Tuesday, March 10, 2009

New API: What work?

I've added a small, but nifty new API that provides a sure-fire way of connecting any site's book data to LibraryThing.

The "What work?" API takes an ISBN and/or the book title and author and returns the LibraryThing work number, with link URL in XML.

It's a very forgiving algorithm—these all lead to my wife's The Mermaids Singing.
In sum, if you can't connect your data to LibraryThing now, you aren't trying!

If there's interest, I can add a JSON version.


*You need to provide either an ISBN (ISBN10 or 13; with dashes or not) or a title and author. Authors can be in last-first (preferred) or first-last (fine). You can omit the author and tack it onto the title, eg., "Huckleberry Finn / Twain, Mark." It's very forgiving about punctuation, capitalization and so forth. It doesn't make wild guesses, but it makes sensible ones.

Labels: ,

Monday, August 04, 2008

API to Common Knowledge

In case you don't subscribe to the main blog, there's a development there of interest to readers of this blog: We've unwrapped a free public API to all our Common Knowledge data—series, fictional places, characters, author educational histories, etc.

I'd love to see some of this data appear in library catalogs. The series coverage is really quite excellent.

At one point I made a series widget for LibraryThing for Libraries--listing other members of the series--but I didn't deploy it. There was some concern that LT's series data would fight with the libraries' own series data.
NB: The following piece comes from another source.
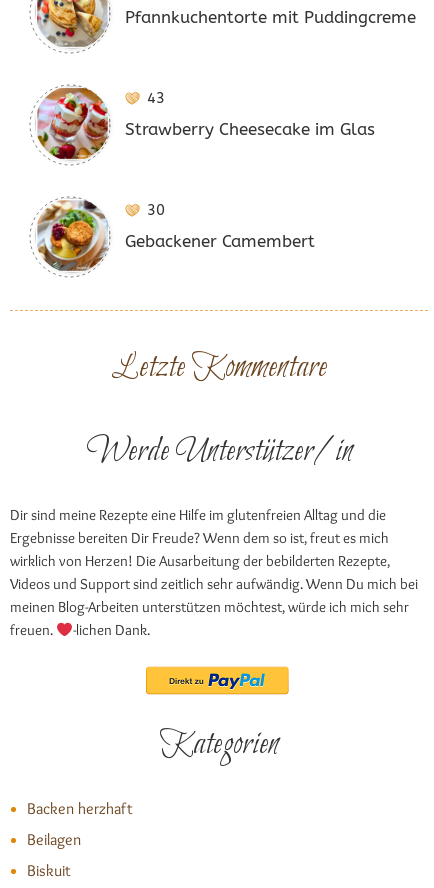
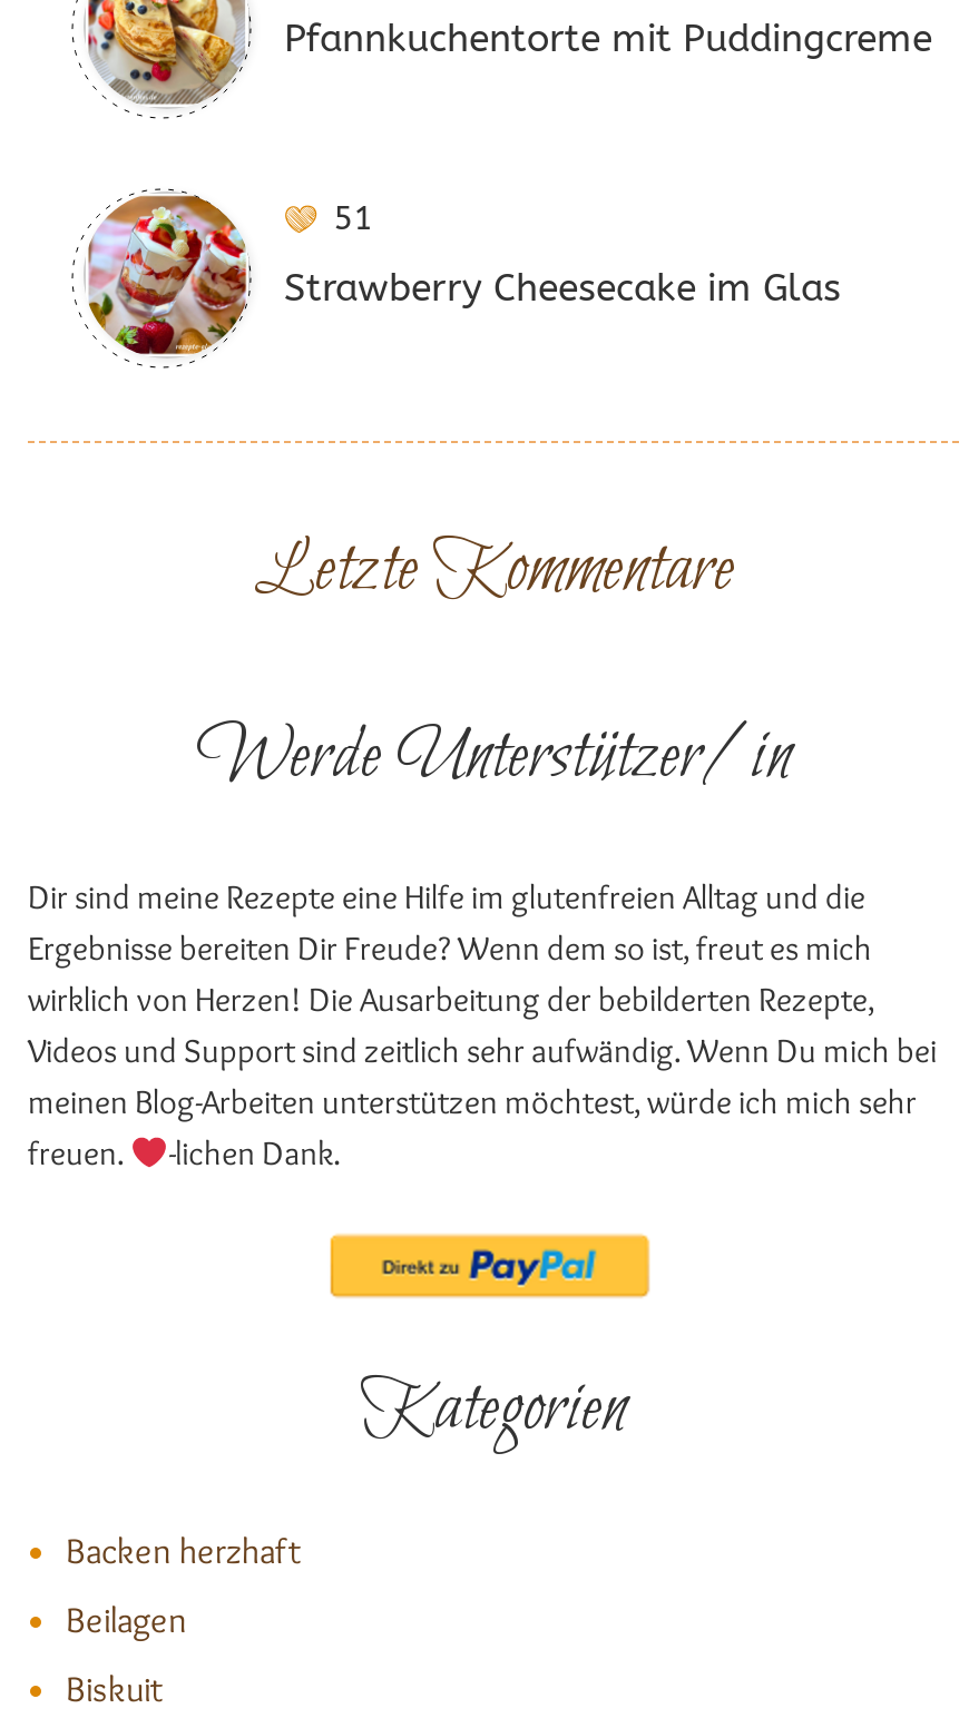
[147,89,165,107] 43 -> [333,198,373,238] 51
[37,199,315,272] [image] | 30 | Gebackener Camembert -> none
If an LTFL library wants to use it, however, let me know.

Labels: ,

Monday, July 07, 2008

LibraryThing JSON-based books API

Over on the main blog I posted news about the new LibraryThing JSON-based books API (see here). The new API, which supplements our works API, comes with a small library of functions to manipulate it--all open source.

The API should be of interest to the libraries, as there are a couple of cool things they can do with the API. For example, with a few tweaks, it should be possible for libraries that use LibraryThing to showcase new or selected titles—a very popular thing—to create a widget that links into their OPAC, not to Amazon or whomever.

I'll probably write some basic functions to change linking along these lines, if someone doesn't do it for me first...

Labels: ,

Tuesday, March 25, 2008

First cut: Works JSON API

I've finished a simple Javascript/JSON API to LibraryThing's core work information. In structure and implementation the API resembles Google's recent Book Search API, but for LibraryThing.

Purpose. The API is designed to help libraries and others to add links to LibraryThing when LibraryThing has a book, and omit them when we don't. It's an easy conditional-linking system.

But the API returns other work information too, including the number of copies, number of reviews and average rating (with rating image). It comes with a simple function to insert the data where appropriate, but you can funnel this information to functions of your own devising.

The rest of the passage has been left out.